How about Sir Alex Ferguson? Has he changed at all during your time working under him, and does he treat you any differently now that you're one of the team's more experienced players?
I'd say the answer to both those questions is 'no'. His passion, his determination, that's still there and, if you're being honest, I don't think that will ever change - nor would you want it to. As for whether he treats me any different, again I'd say no. He has so much experience now and he knows how to get the best of each and every player, particularly the younger lads.

It's that old thing about knowing when to give someone a kick up the backside and when to throw an arm around them. He tends to always get that right and it's that skill that's probably gone a long way to making one of the most successful managers in the game.

FIFA.com spoke to Gary Neville recently and he was telling us how exciting it is to play and train with the likes of Wayne Rooney and Christiano Ronaldo because they approach football without any fear whatsoever.
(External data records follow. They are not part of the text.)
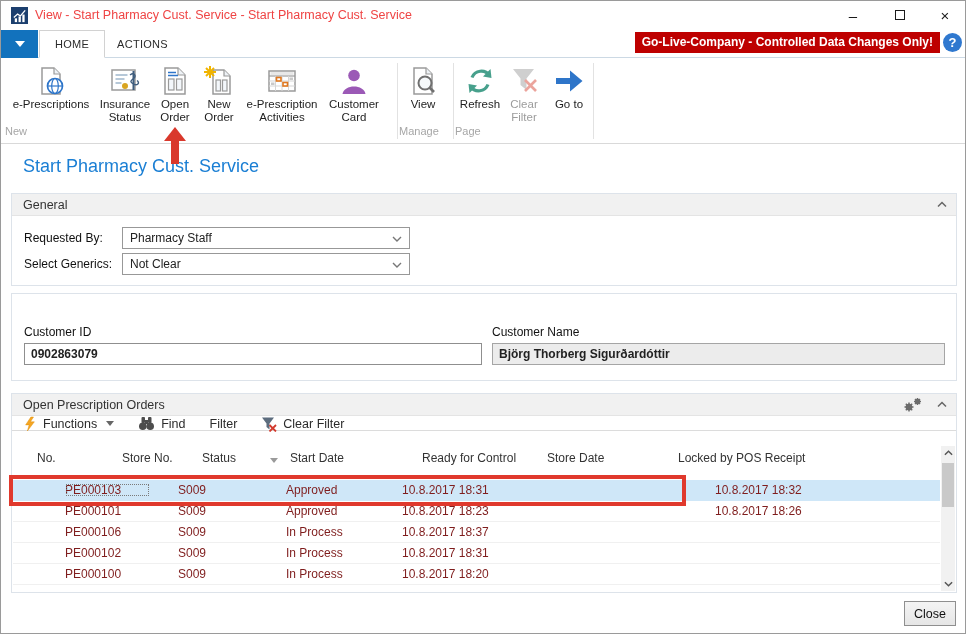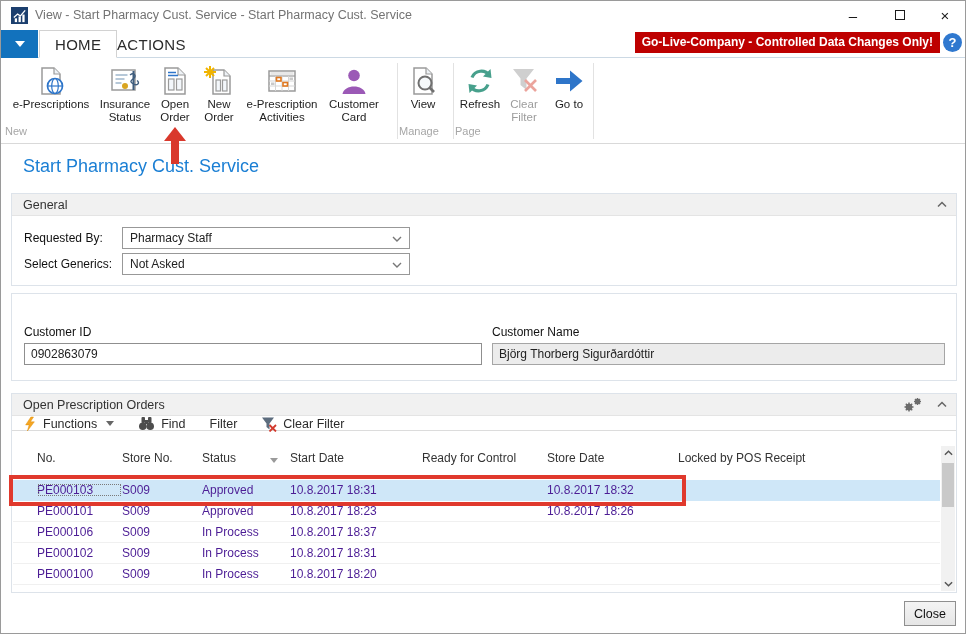"View - Start Pharmacy Cust." .title-text { color: #737373 -> #ef4444 }
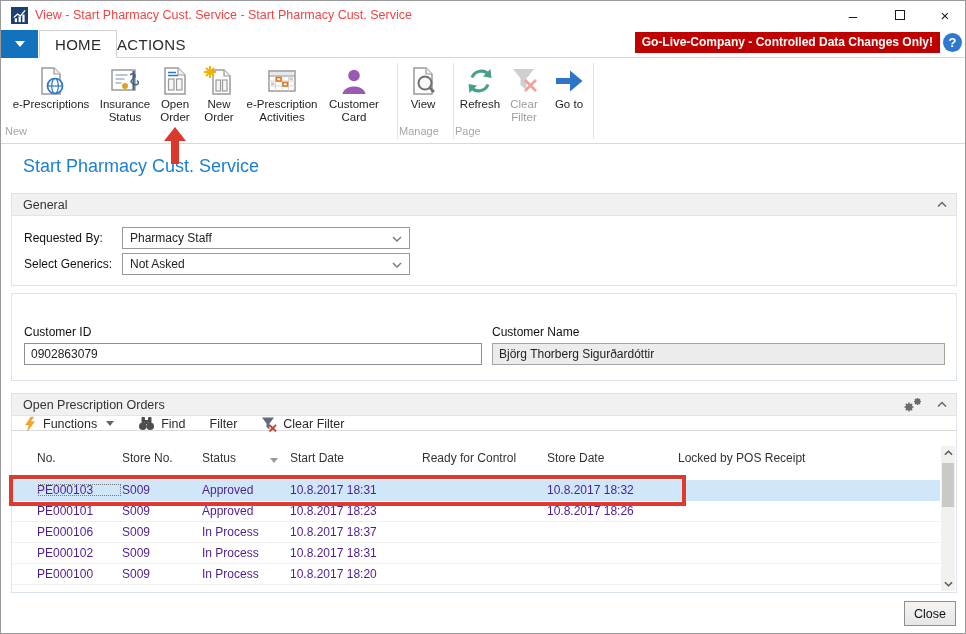"HOME" .tab { font-size: 15px -> 11px }
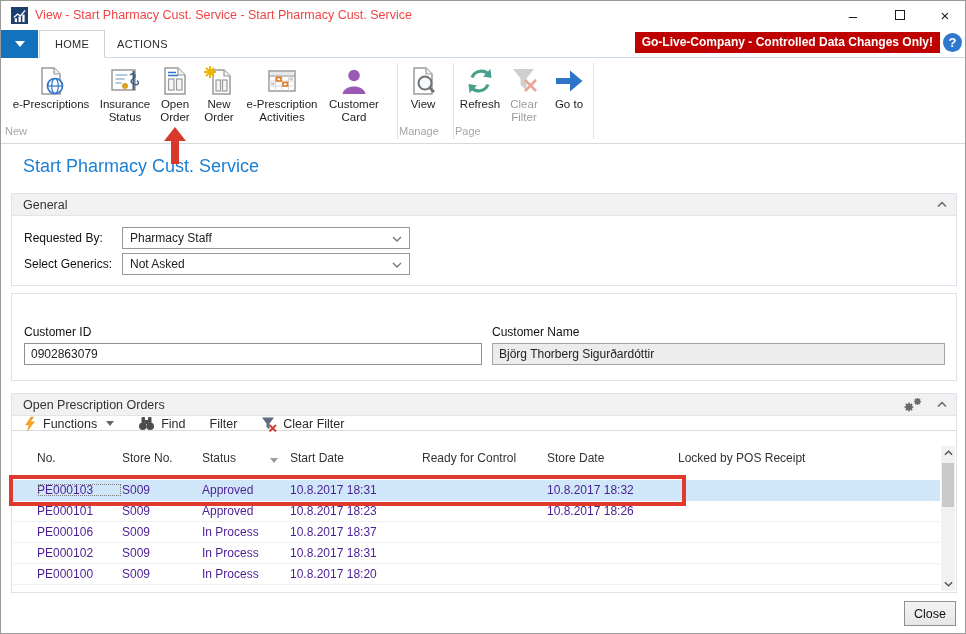"Not Asked" span { text: Asked -> Clear }
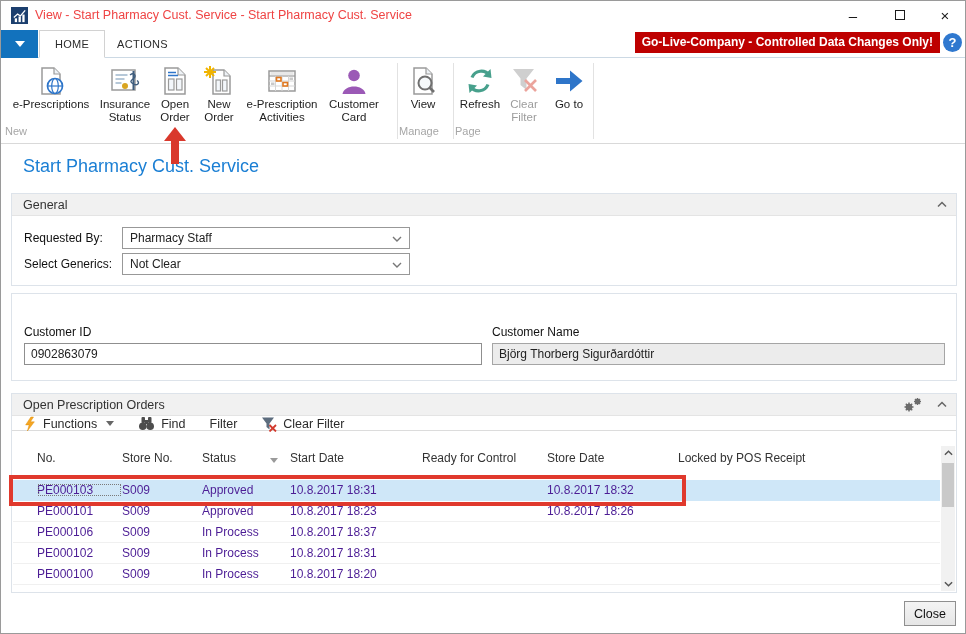"0902863079" .valuebox { font-weight: none -> bold }
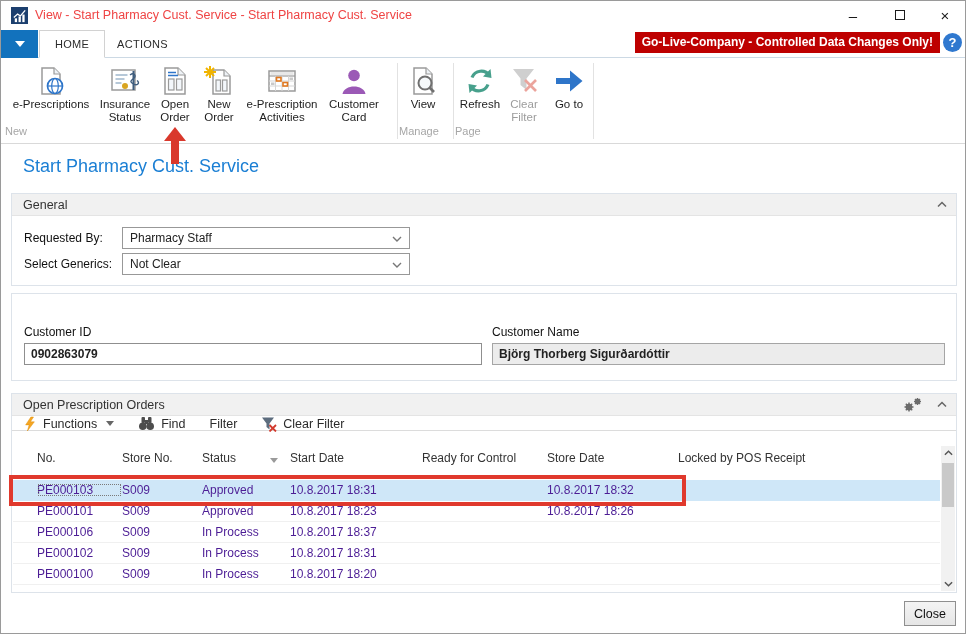"PE000103" .grow { color: #4c1d95 -> #7f1d1d; gap: none -> 28px }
Do you find it just as invigorating?
Invigorating? Frightening more like! You don't want to be against them in the five-a-sides, that's for sure! No, they're both fantastic talents and I'm sure they'll be among the best players in the world for many years to come. Gary's right. They're completely fearless, they just want the ball all the time, and that's the kind of player anyone would want to play alongside.

You must feel a great deal of sympathy for Rooney given that everything appeared to be building up for him having a great FIFA World Cup™, and now this metatarsal injury means he'll be lucky to feature at all?
Yeah, he might have to keep me company now! To be honest, when Wayne picked up the injury, my first thought was how much United would miss him for the last few games of the season. But then you remember that the World Cup is just round the corner and, on a personal level, I'd be gutted for him if this one passes him by because I'm sure he would have made a massive impact.
That said, he's still got a chance of making it and playing at some stage and, even if he doesn't, there's no doubt he's a young lad with loads more major tournaments in front of him. 

You're obviously missing out on the FIFA World Cup yourself because of Ireland's failure to qualify, but is there a confidence among the Irish players that better times are ahead under Steve Staunton and Bobby Robson?
Absolutely. We're all really disappointed not to be going to the World Cup and, for me, it's torture listening to the lads in the United dressing room talking about when they're meeting up to leave for Germany. But the atmosphere among the Irish boys has been great since 'Stan' (Staunton) took over, and we were all buzzing after the Sweden game.

Ok, so it was in Dublin, which is a massive advantage for us, but to beat a good team who'll be playing at the World Cup, and do it so convincingly, obviously gave everyone a massive boost. It was a great start for the new coaching staff and we've a couple more friendlies against Chile (24 May) and the Netherlands (16 August), both of which will be good, hard games. That'll be ideal preparation for the European Championships qualifiers because, as everyone knows, we've a pretty tough first game away to Germany (on 2 September) and it's important that we get off to the best possible start.

Finally, United fans still talk about your famous nutmeg on Luis Figo (in the UEFA Champions League quarter-final in 2003). How did Luis react to that, and what were your feelings immediately after it came off?
(Laughs) He wasn't best pleased! But it's fair to say I didn't lose any sleep over it. Think how many defenders he's done that to, after all. I was only giving him a taste of his own medicine. I'll be honest, though, at the time it was really just a means to an end. I wasn't trying to be fancy or make him look silly. It was just the best way to get the ball past him, and I took my chance.